● Your objective:
Copy, without a single change, each line from the one that holds "text: Results ->" to the bottom of the entries below, and drop any pictures.

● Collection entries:
>>
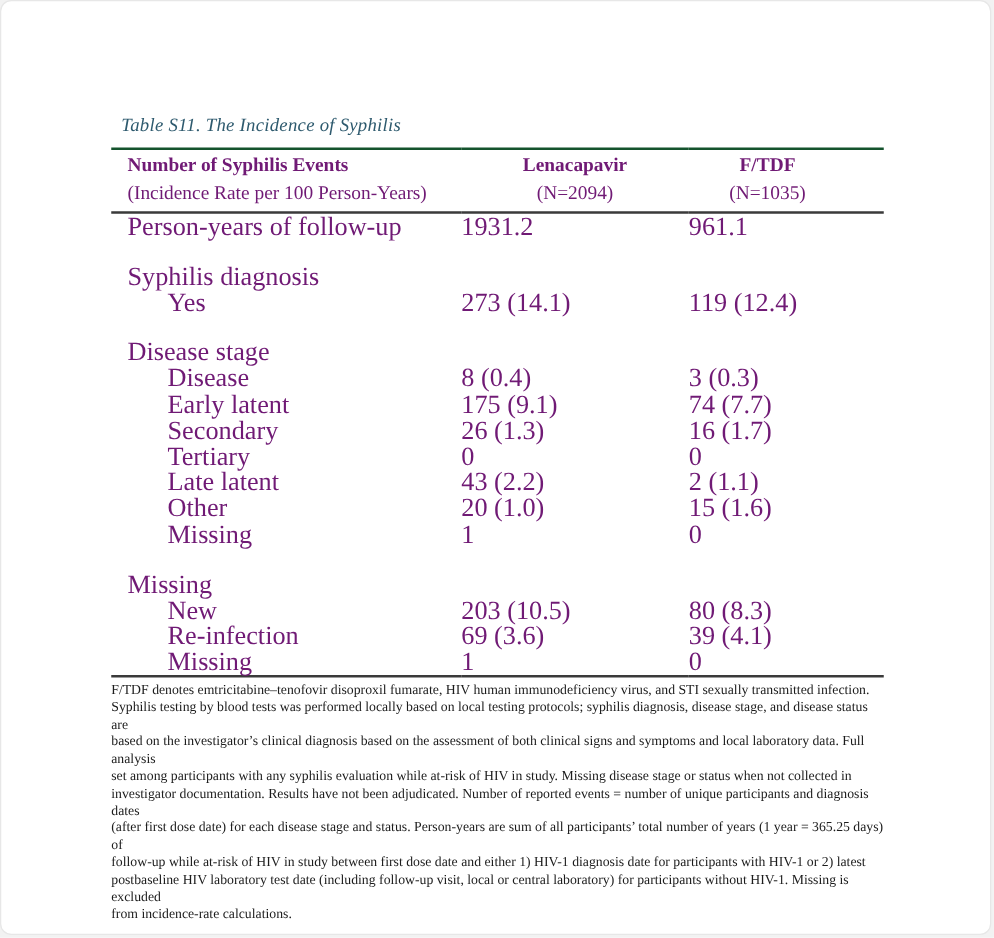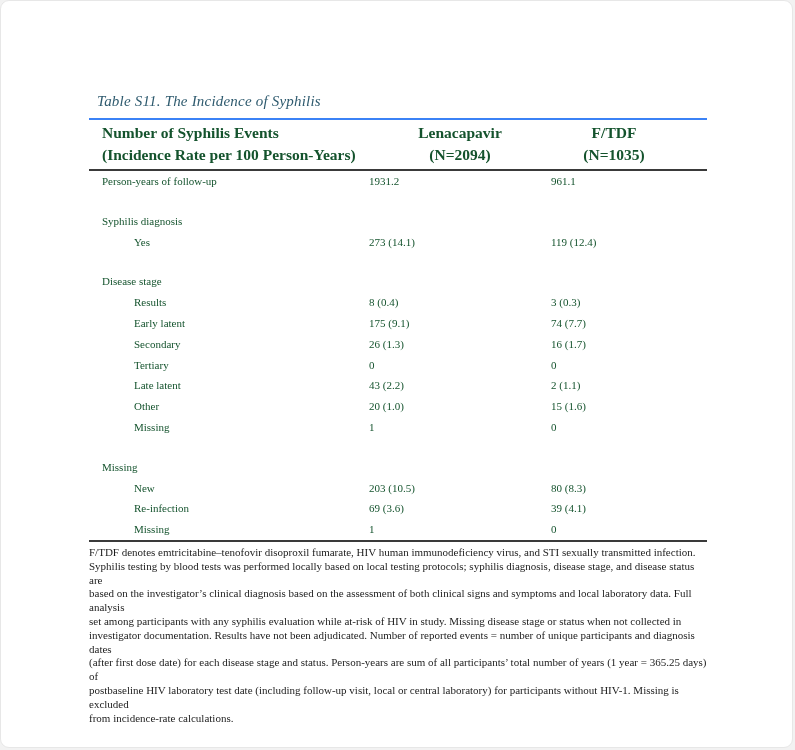"Number of Syphilis Events" table.data { border-top: 2px solid #3b82f6 -> 2px solid #14532d; color: #14532d -> #701a75 }
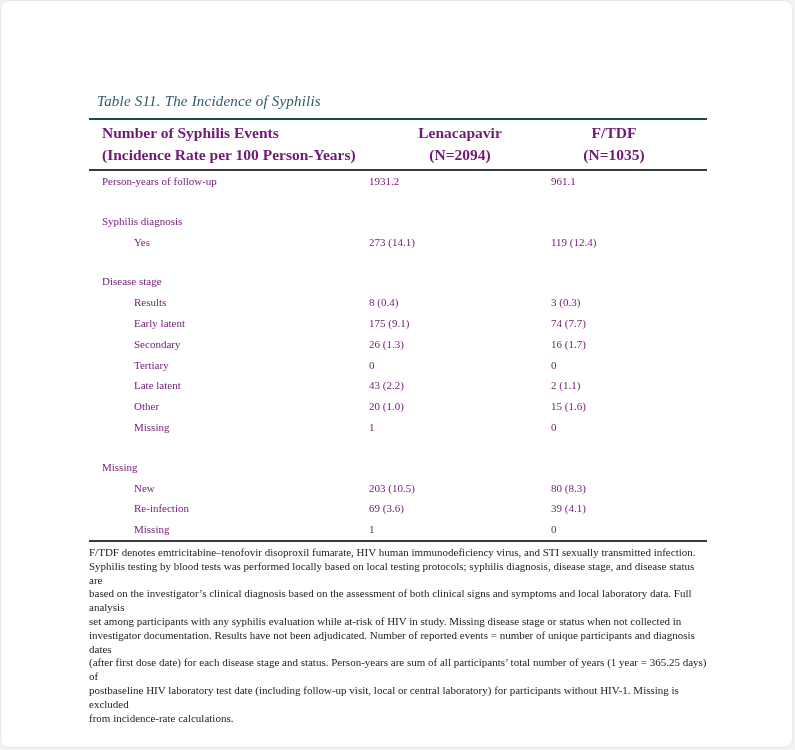"(Incidence Rate per 100 Person-Years)" th .h2line { font-weight: bold -> normal }
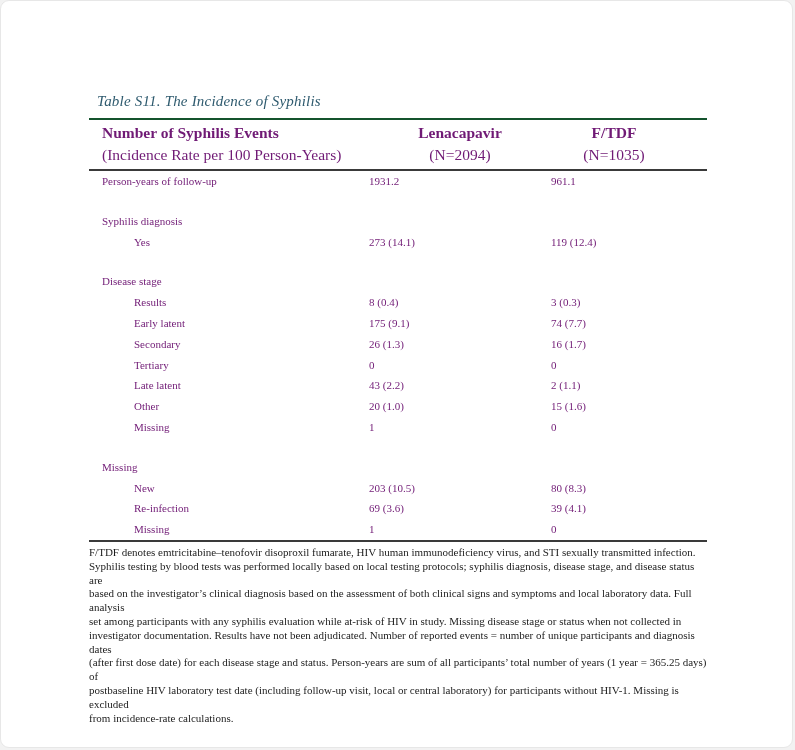"Person-years of follow-up" td { font-size: 11px -> 21px }
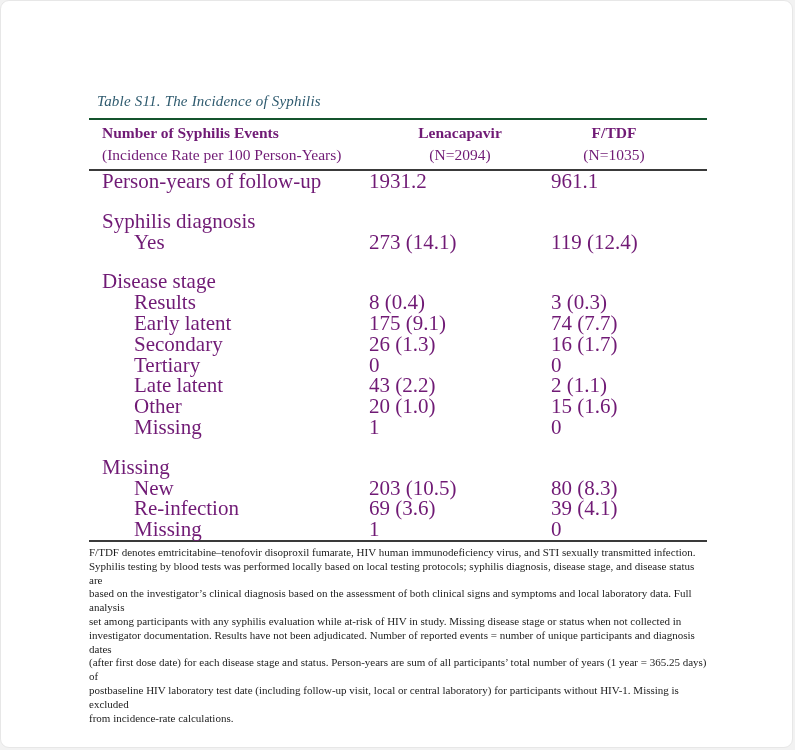"Results" td.label { text: Results -> Disease }
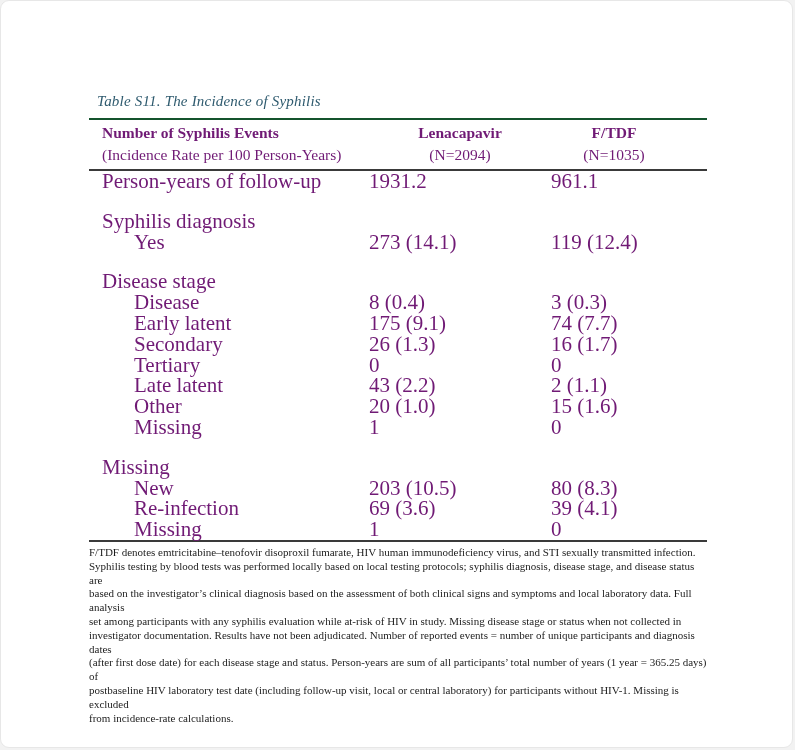"follow-up while at-risk of HIV" div { html: none -> <div>follow-up while at-risk of HIV in study between first dose date and either 1) HIV-1 diagnosis date for participants with HIV-1 or 2) latest</div> }
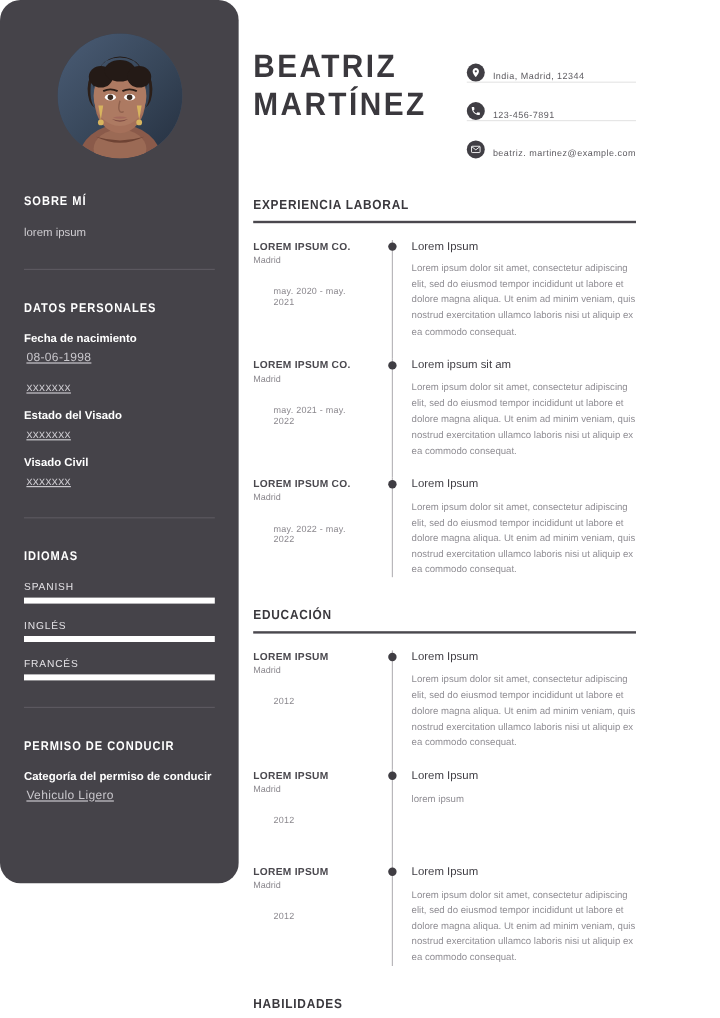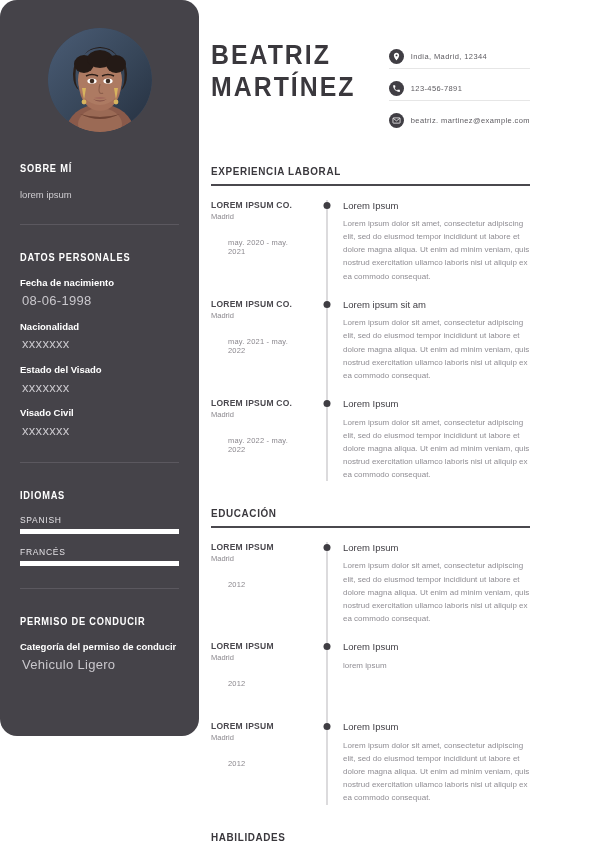"India, Madrid, 12344" .contact-row { align-items: center -> flex-end }
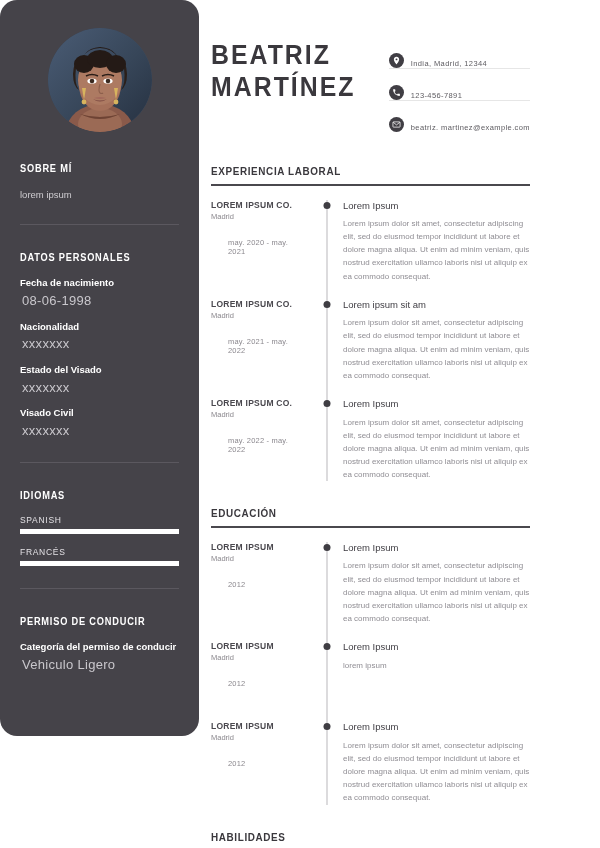"08-06-1998" .field-value { font-size: 13px -> 10px; text-decoration: none -> underline }
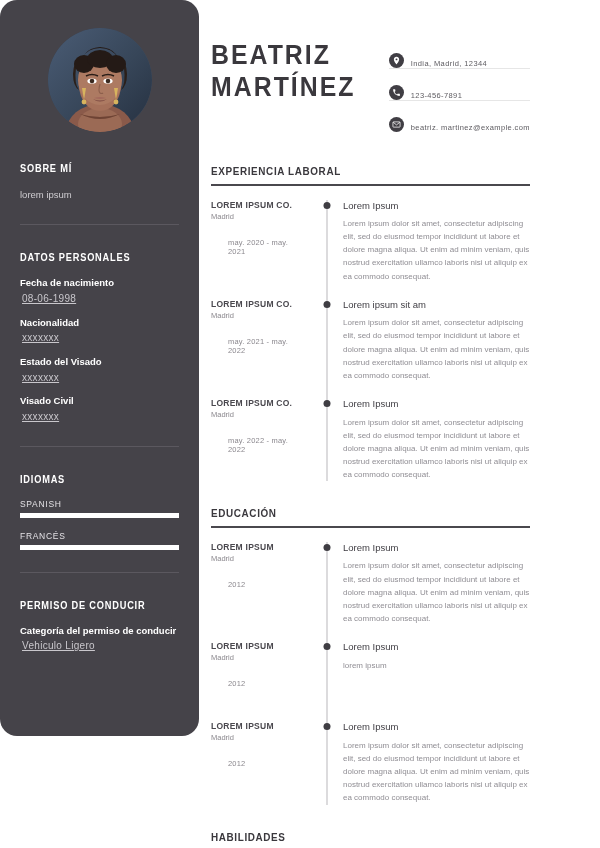"Nacionalidad" p.field-label { html: <p>Nacionalidad</p> -> none }
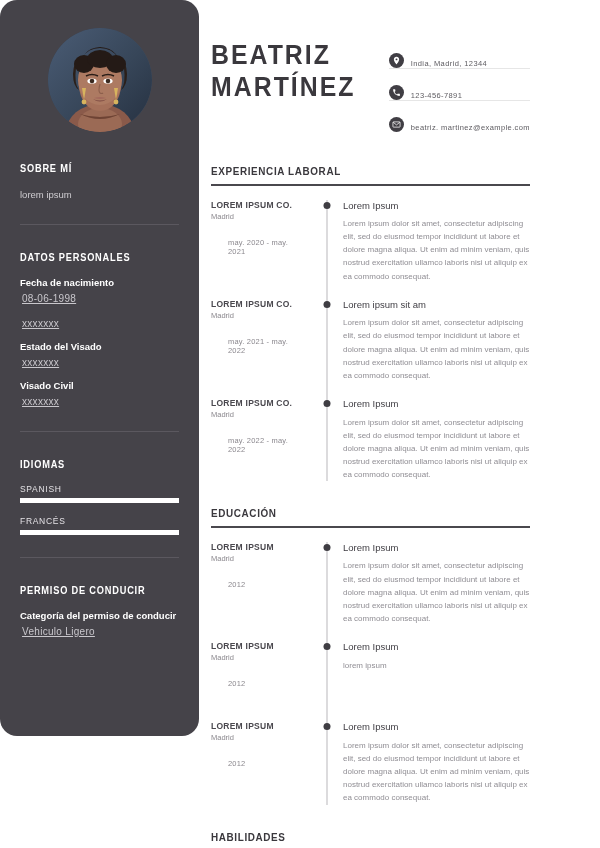"INGLÉS" div.lang { html: none -> <div> <p>INGLÉS</p> <div> <div></div> </div> </div> }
<<
● Reply to the task:
"Results" td.label { text: Results -> Disease }
"follow-up while at-risk of HIV" div { html: none -> <div>follow-up while at-risk of HIV in study between first dose date and either 1) HIV-1 diagnosis date for participants with HIV-1 or 2) latest</div> }
"India, Madrid, 12344" .contact-row { align-items: center -> flex-end }
"08-06-1998" .field-value { font-size: 13px -> 10px; text-decoration: none -> underline }
"Nacionalidad" p.field-label { html: <p>Nacionalidad</p> -> none }
"INGLÉS" div.lang { html: none -> <div> <p>INGLÉS</p> <div> <div></div> </div> </div> }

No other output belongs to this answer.